Shell V-Power NiTRO+ is effective in all gasoline-powered engines found in conventional, modern and hybrid vehicles as well as motorcycles, snowmobiles, and leisure marine vehicles. 
*Shell V-Power NiTRO+ premium gasoline in Canada does not contain ethanol.

*


----------



## NJHonda (Feb 8, 2013)

ahh got it..


----------



## ctdave (Sep 11, 2015)

kwk11 said:


> From Canadian Shell website FAQ's
> Shell V-Power NiTRO+ FAQs - Canada
> 
> 
> ...


there are also local shell stations that have eth free gas. the shell site contains a list of them..i have one close by and that is all I use in my Harley 93 oct with no eth... I do the same as some others I use reg gas with marine stabilizer. at the end of the season I run my equip out of gas and drain the carb. very simple . never had a prob with a gummed up system


----------



## kwk11 (Oct 9, 2015)

ctdave said:


> there are also local shell stations that have eth free gas. the shell site contains a list of them..i have one close by and that is all I use in my Harley 93 oct with no eth... I do the same as some others I use reg gas with marine stabilizer. at the end of the season I run my equip out of gas and drain the carb. very simple . never had a prob with a gummed up system


 Not that I would use it but you can get 93 oct while ours is only 91.


----------



## ctdave (Sep 11, 2015)

kwk11 said:


> Not that I would use it but you can get 93 oct while ours is only 91.


 that's the only fuel I put in my Harley. i don't use it for my yard equip or generator.. the local Sunoco still has 94 oct. don't know if that's true because I thought they changed to a 93 oct premium


----------



## Town (Jan 31, 2015)

TheHolyCannoli said:


> Last year I reached out to one of the techs at LCT Engines, and they confirmed there is absolutely no benefit to using high octane fuels, and that there is actually a potential to increase the rate of engine wear by doing so. The recommendation was regular grade gas with marine sta-bil and to keep the gas in storage no longer than 3months.

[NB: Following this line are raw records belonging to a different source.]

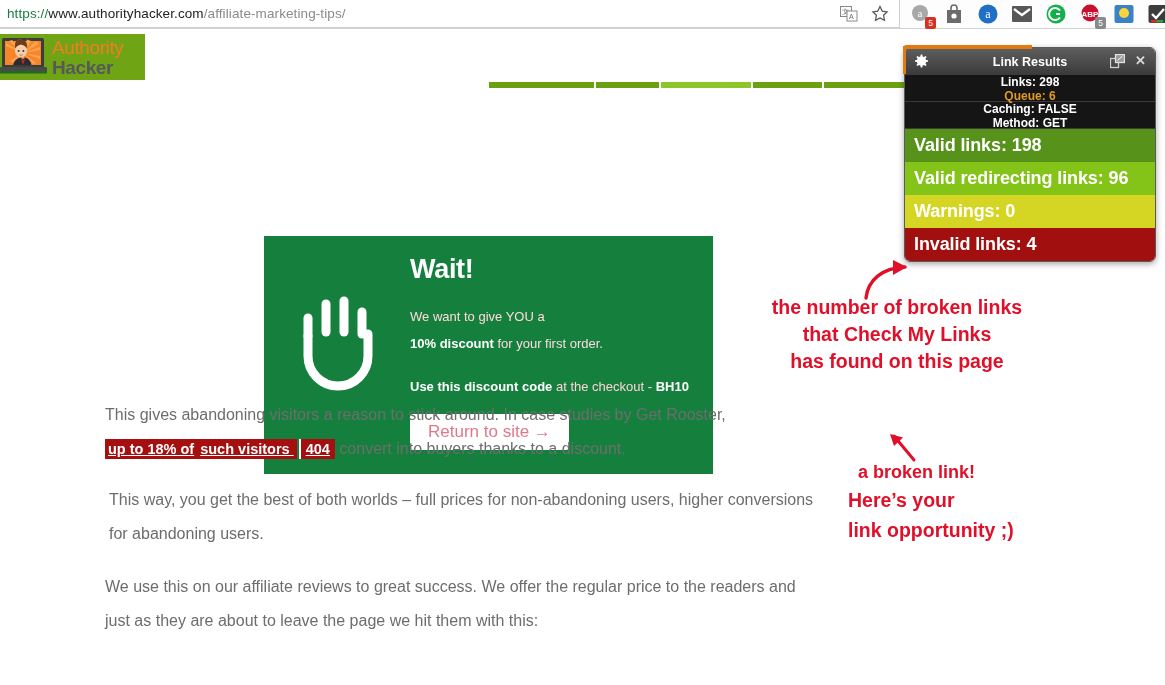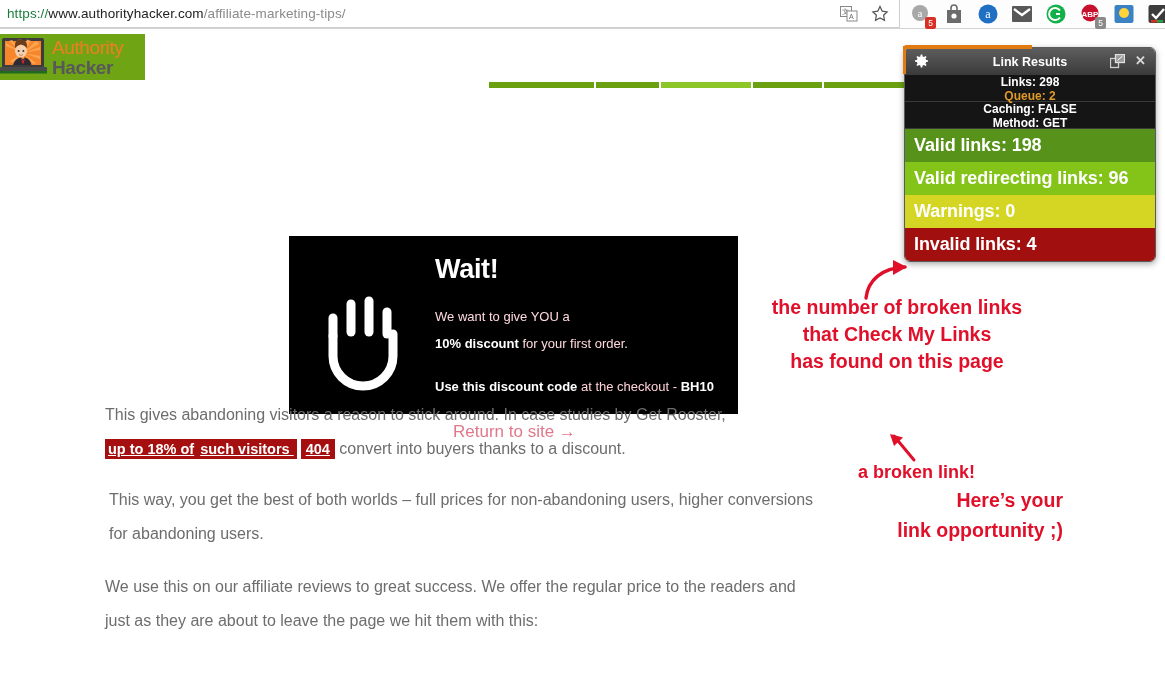--- a/index.html
+++ b/index.html
@@ -312,7 +312,7 @@
 
     <div class="cml-row-dark">
       <span>Links: 298</span>
-      <span class="queue">Queue: 2</span>
+      <span class="queue">Queue: 6</span>
     </div>
     <div class="cml-row-dark">
       <span>Caching: FALSE</span>

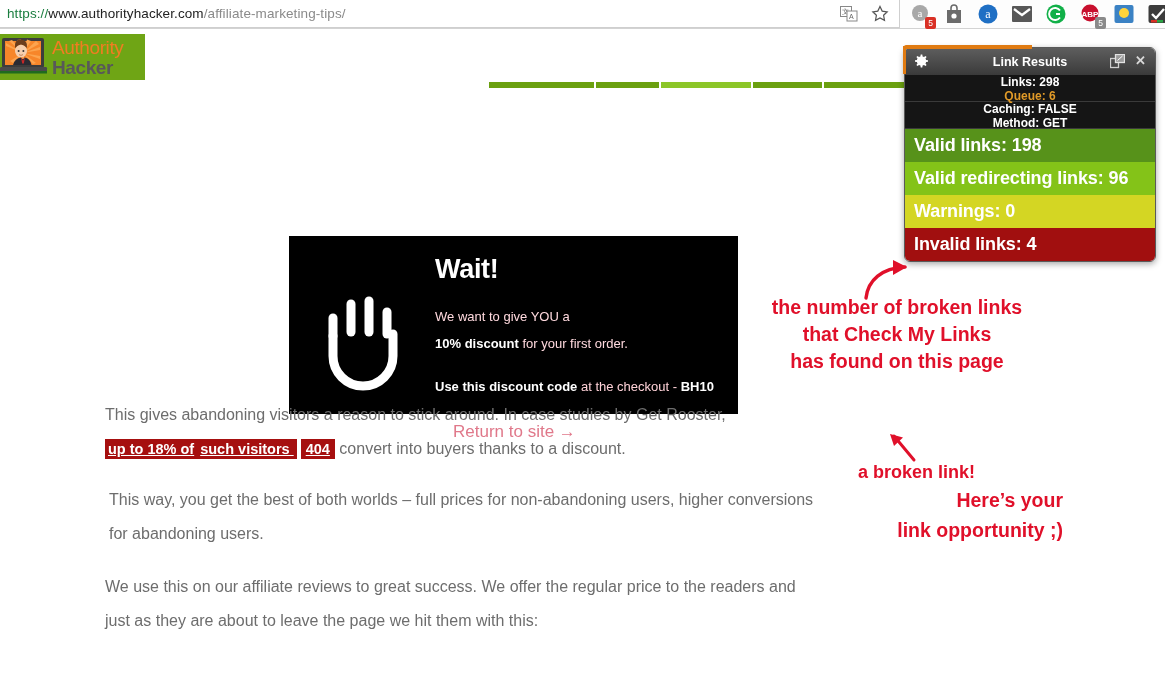--- a/index.html
+++ b/index.html
@@ -72,8 +72,8 @@
 
   
   .popup {
-    position:absolute; left:289px; top:148px; width:449px; height:178px;
-    background:#000000;
+    position:absolute; left:264px; top:148px; width:449px; height:238px;
+    background:#15803d;
   }
   .popup-hand { position:absolute; left:22px; top:48px; width:108px; height:110px; }
   .popup-body { position:absolute; left:146px; top:18px; width:300px; }

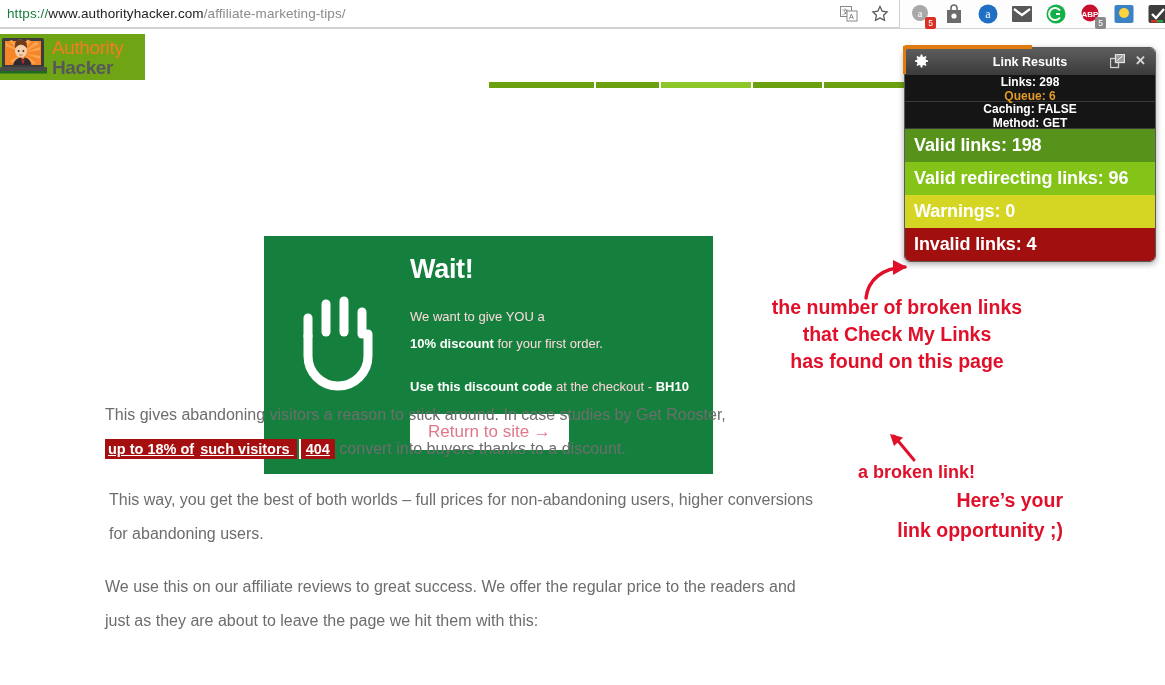--- a/index.html
+++ b/index.html
@@ -122,7 +122,7 @@
   .anno { position:absolute; color:#e0102a; font-weight:bold; font-family:"Liberation Sans", sans-serif; }
   .anno-1 { left:738px; top:294px; width:318px; text-align:center; font-size:19.5px; line-height:27px; }
   .anno-2 { left:858px; top:458px; width:210px; text-align:left; font-size:18px; line-height:28px; }
-  .anno-3 { left:848px; top:485px; width:215px; text-align:right; font-size:19.5px; line-height:30px; }
+  .anno-3 { left:848px; top:485px; width:215px; text-align:left; font-size:19.5px; line-height:30px; }
   .arrow-svg { position:absolute; }
 </style>
 </head>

The reason to use premium gas is that it is ethanol free. In Ontario all premium gas is ethanol free, apparently less so in the US. The ethanol absorbs water out of the air and forms a alcohol and water mixture that is heavier than gas and drops to the lowest point in the container and will not burn. Depending on the humidity level in the air the saturation can occur in a short time. Stabilizer does not seem to prevent this in my area at least. 

Premium gas has a higher ignition point than lower octane grades so it is used where detonation is a problem. It is agreed that in engines where detonation is not a problem you don't need premium gas, so snowblower engines don't need premium to run properly. 

I don't believe the LCT tech saying that premium gas will/may cause increased rate of wear when all the evidence points to the additional additives and cleaners in premium fuel reduce the carbon build-up in engines.


----------



## lillbear (Jan 5, 2016)

I wonder if it's just habit to do the stabilizer etc. I always have put premium in blower,lawnmower and tractor. Never drained anything. All I do is change the oil before the season starts and never had a issue in the last 20 years. I'm probably playing devil's advocate but I would think that if it's that critical I would have had problems by now. I wouldn't try it with regular gas but it seems to be fine with premium . Even my 250 HP boat engine.


----------



## RedOctobyr (Mar 2, 2014)

lillbear, is your premium the ethanol-free type? 

I'm personally of the opinion that ethanol vs ethanol-free is probably more important than extra additives and cleaners in premium. For these discussions, it would help avoid confusion if people also mentioned whether their gas has ethanol or not, since it varies by area and country. 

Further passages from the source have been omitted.